• _Task description_:
Search the entries below for the word "table", then copy each line in which it is found.

== Segment start ==

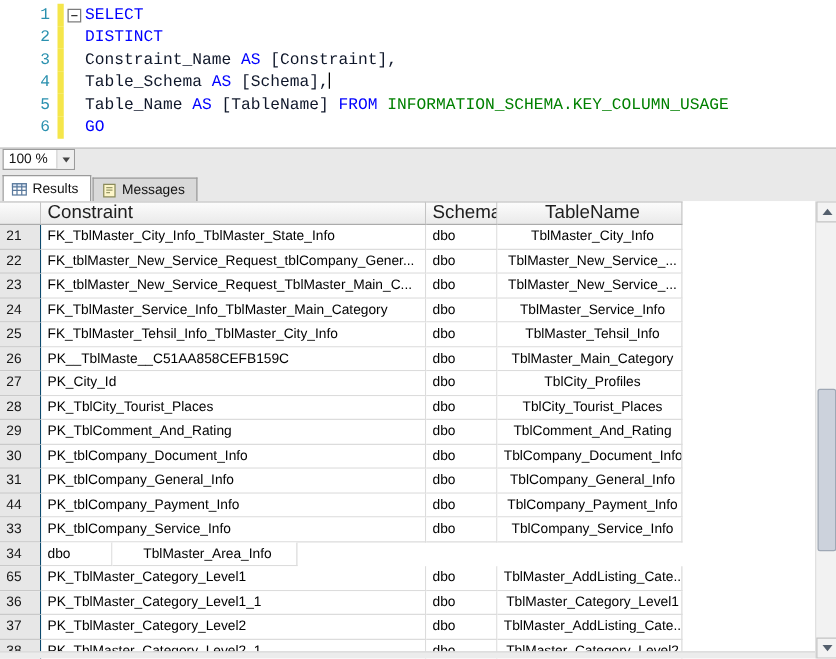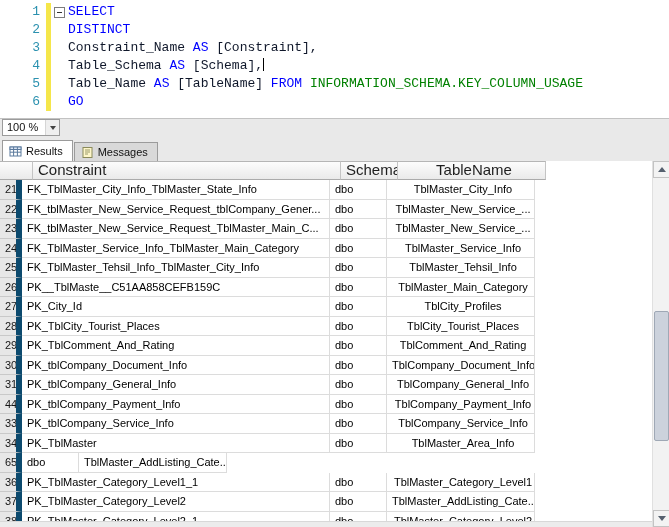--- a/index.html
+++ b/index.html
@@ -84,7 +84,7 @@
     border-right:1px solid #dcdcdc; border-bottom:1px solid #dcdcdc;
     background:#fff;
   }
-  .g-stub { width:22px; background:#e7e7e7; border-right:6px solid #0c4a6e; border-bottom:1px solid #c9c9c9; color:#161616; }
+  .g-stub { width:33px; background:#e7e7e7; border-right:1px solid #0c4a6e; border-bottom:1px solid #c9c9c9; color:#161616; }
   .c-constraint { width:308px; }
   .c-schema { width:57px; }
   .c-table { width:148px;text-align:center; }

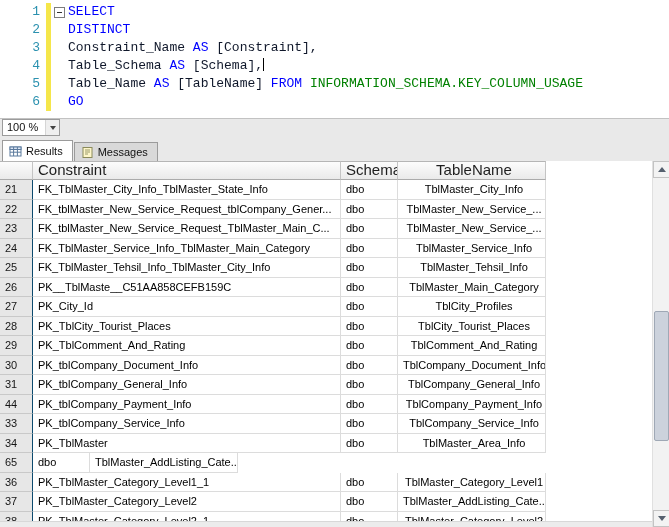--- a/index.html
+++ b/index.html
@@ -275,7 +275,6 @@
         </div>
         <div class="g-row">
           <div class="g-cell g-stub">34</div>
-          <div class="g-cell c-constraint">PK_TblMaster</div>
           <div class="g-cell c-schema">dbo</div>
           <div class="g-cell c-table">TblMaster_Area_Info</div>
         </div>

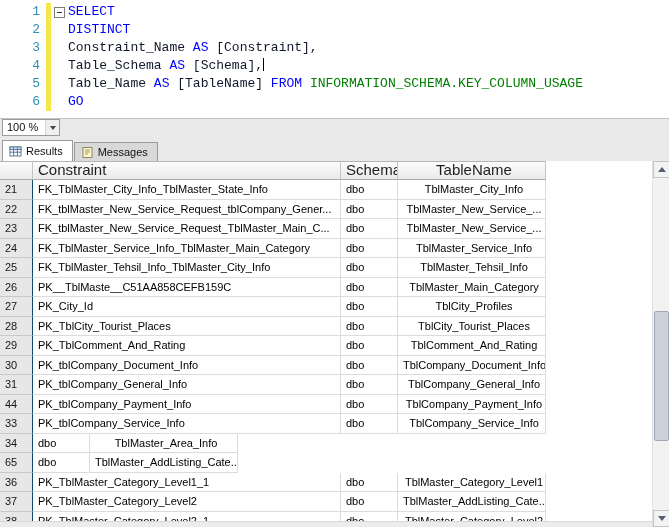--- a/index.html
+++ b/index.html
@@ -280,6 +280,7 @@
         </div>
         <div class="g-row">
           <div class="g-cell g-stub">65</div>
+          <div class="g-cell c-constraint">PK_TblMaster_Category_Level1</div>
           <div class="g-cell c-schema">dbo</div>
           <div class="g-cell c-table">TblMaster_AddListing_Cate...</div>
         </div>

== Segment end ==

• _Exercise result_:
   .c-table { width:148px;text-align:center; }
           <div class="g-cell c-table">TblMaster_Area_Info</div>
           <div class="g-cell c-table">TblMaster_AddListing_Cate...</div>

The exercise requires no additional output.